The Ivy League school is locked in a rapidly escalating fight with the federal government, as Trump administration officials slash research funding, launch investigations and take other steps in recent weeks in an effort to force Harvard to comply with its directives. The Trump administration has accused the school of not doing enough to combat antisemitism on campus, among other criticisms, while university leaders have called the actions retaliation for its refusal to surrender its academic independence.
In a letter sent to Harvard last week, DHS said the school’s SEVP certification was revoked because of Harvard’s “refusal to comply with multiple requests to provide [DHS] pertinent information while perpetuating an unsafe campus environment that is hostile to Jewish students, promotes pro-Hamas sympathies, and employs racist ‘diversity, equity, and inclusion’ policies.” Harvard contends that it complied with requests for information but was told that those responses were insufficient.
Noem also said the university was working with the Chinese Communist Party. She gave the school three days to turn over more information about international students, including disciplinary records and video of any such students engaging in illegal activity, violence, threats or protests over the past five years.
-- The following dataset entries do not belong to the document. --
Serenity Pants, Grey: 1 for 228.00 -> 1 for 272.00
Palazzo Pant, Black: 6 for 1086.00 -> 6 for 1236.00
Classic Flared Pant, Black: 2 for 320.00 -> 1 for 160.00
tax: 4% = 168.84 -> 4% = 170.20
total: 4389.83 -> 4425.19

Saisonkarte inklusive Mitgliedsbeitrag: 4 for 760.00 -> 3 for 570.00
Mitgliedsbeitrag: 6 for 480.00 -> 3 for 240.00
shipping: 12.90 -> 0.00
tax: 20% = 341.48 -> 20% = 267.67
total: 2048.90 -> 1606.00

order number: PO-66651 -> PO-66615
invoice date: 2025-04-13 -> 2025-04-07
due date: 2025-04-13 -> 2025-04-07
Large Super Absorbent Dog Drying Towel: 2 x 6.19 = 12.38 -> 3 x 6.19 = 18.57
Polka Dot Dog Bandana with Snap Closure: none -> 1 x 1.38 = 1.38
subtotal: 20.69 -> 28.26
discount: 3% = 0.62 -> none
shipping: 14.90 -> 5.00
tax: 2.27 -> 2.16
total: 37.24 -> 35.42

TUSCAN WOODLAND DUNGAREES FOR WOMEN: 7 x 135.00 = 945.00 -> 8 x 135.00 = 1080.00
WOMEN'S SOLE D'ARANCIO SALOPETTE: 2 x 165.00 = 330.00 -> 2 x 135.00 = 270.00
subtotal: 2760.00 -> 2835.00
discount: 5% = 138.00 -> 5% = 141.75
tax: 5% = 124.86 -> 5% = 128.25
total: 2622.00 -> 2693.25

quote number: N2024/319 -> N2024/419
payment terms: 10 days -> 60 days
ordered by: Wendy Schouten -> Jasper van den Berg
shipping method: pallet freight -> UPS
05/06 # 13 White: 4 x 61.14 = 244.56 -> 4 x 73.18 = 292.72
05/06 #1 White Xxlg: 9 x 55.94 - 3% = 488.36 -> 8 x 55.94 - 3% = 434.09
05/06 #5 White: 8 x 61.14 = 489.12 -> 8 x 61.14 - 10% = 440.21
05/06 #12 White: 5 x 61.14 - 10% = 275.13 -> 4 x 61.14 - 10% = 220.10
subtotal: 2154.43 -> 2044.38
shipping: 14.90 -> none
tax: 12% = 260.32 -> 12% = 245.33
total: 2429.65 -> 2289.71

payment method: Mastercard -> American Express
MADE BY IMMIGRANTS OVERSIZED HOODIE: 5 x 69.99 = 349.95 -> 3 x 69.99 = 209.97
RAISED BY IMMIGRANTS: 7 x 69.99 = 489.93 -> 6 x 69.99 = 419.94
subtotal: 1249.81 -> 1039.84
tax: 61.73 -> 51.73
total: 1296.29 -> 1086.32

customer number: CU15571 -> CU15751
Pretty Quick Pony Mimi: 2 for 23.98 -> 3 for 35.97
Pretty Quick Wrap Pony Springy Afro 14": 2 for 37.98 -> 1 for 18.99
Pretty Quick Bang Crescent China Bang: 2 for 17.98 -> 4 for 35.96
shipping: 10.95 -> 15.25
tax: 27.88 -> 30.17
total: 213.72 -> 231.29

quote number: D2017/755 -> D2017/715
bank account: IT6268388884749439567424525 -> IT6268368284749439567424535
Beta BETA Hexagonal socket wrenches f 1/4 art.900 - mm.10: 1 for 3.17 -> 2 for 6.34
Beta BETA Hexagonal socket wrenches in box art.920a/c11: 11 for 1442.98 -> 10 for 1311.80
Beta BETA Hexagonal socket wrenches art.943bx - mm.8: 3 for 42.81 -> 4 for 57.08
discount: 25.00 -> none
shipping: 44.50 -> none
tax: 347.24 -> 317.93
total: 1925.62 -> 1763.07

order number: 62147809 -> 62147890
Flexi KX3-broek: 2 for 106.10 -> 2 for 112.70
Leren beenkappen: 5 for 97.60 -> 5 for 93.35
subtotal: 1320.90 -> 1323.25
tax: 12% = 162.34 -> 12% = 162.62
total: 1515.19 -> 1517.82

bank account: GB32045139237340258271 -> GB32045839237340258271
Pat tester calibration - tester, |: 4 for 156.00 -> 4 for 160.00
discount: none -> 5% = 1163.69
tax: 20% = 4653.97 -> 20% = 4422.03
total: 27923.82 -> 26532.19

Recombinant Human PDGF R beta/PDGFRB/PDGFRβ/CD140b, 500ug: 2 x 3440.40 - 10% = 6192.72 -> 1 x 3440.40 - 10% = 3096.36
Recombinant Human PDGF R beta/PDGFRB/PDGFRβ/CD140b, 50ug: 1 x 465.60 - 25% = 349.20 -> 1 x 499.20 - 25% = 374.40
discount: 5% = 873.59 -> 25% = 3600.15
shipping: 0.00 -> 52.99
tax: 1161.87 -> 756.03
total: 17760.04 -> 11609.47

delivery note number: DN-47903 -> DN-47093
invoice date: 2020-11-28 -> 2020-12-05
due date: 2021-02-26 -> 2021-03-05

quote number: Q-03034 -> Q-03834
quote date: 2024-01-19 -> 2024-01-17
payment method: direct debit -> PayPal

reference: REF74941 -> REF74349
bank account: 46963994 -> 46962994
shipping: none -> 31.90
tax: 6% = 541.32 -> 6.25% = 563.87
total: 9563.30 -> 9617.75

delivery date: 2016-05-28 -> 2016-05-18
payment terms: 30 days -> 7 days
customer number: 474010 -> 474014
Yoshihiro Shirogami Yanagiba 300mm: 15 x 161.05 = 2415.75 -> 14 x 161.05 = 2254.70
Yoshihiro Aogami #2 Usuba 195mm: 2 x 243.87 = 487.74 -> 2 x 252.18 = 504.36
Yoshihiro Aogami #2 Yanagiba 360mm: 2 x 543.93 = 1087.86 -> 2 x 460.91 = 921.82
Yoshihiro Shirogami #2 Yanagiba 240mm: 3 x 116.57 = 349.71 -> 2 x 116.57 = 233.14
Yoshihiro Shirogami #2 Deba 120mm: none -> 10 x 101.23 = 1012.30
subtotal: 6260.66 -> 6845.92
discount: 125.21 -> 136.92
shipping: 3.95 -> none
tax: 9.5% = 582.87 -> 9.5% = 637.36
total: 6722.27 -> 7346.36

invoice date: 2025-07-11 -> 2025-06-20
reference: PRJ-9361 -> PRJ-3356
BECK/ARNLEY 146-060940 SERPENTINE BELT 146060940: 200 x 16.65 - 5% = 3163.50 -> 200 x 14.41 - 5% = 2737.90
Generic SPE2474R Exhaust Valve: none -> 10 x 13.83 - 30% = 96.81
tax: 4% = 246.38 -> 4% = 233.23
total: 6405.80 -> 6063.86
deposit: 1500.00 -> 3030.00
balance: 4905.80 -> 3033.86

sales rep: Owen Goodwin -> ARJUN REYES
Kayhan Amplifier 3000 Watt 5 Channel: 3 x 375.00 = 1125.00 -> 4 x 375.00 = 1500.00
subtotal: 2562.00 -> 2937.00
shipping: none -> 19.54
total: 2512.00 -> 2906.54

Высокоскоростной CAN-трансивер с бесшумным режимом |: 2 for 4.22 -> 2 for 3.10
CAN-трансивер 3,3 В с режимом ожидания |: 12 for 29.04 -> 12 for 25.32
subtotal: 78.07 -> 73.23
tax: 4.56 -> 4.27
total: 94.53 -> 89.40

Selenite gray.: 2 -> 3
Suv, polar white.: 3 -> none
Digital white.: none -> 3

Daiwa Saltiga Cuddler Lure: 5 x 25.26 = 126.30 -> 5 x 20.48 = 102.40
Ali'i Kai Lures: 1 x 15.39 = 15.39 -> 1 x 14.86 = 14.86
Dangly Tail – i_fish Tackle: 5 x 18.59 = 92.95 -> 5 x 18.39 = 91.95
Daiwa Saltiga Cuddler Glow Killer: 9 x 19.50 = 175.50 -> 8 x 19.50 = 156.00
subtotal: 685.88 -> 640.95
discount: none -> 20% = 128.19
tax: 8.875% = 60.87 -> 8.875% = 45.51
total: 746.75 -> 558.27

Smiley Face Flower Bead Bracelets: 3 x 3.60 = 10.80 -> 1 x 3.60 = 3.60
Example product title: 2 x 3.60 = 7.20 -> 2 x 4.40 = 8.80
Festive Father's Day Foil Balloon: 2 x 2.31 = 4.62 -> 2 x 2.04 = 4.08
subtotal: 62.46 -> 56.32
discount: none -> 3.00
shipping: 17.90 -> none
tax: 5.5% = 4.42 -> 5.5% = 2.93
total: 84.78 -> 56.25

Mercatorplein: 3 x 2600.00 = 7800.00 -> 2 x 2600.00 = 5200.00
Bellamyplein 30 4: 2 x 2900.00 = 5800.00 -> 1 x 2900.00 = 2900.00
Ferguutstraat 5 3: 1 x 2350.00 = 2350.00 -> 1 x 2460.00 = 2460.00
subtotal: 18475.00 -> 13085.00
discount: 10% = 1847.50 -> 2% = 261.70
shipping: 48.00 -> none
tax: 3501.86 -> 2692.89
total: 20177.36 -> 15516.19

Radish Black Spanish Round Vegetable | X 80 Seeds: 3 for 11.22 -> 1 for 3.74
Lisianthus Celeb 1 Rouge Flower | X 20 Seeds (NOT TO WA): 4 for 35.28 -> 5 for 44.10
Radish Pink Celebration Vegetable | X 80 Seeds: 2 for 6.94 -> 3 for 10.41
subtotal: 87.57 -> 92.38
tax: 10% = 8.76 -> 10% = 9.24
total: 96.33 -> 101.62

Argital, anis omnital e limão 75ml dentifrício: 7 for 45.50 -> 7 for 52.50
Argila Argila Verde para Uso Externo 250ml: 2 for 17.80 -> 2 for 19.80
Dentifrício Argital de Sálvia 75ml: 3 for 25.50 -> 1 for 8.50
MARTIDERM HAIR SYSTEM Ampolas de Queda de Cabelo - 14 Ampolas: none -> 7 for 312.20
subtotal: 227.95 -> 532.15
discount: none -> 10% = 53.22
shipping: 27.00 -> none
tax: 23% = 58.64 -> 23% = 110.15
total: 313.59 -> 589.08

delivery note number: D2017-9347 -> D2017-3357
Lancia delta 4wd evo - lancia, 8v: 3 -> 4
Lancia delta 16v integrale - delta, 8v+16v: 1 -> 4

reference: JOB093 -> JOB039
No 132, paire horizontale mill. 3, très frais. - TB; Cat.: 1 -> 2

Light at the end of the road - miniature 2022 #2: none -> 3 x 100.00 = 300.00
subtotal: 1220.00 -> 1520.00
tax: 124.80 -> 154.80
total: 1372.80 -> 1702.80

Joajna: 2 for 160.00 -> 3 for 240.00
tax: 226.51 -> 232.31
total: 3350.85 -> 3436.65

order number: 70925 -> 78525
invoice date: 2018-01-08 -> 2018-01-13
Noem made clear that her actions were intended as a warning to other universities, saying May 22 in a post on X: “It is a privilege, not a right, for universities to enroll foreign students and benefit from their higher tuition payments to help pad their multibillion-dollar endowments. Harvard had plenty of opportunity to do the right thing. It refused.”
Harvard’s president, Alan Garber, said in a letter to the campus community last week that the SEVP revocation was another retaliatory act for the school’s refusal to “submit to the federal government’s illegal assertion of control over our curriculum, our faculty, and our student body.”
The hearing in U.S. District Court in Massachusetts unfolded Thursday as graduates and families celebrated commencement on Harvard’s campus nearby.
If allowed to go forward, the revocation would force more than 7,000 students and scholars to transfer to another school or risk losing their visa status. Thousands expected to arrive for summer and fall terms would not be allowed to enter the country.
In court documents, university officials said the action would throw laboratories, classrooms, and teaching hospitals dependent on international students and scholars into disarray, and that emergency relief was needed. Nearly half of Harvard Kennedy School of Government’s students are international.
“The effects on Harvard’s students — all of its students — will be devastating,” attorneys argued in court documents. “Without its international students, Harvard is not Harvard.”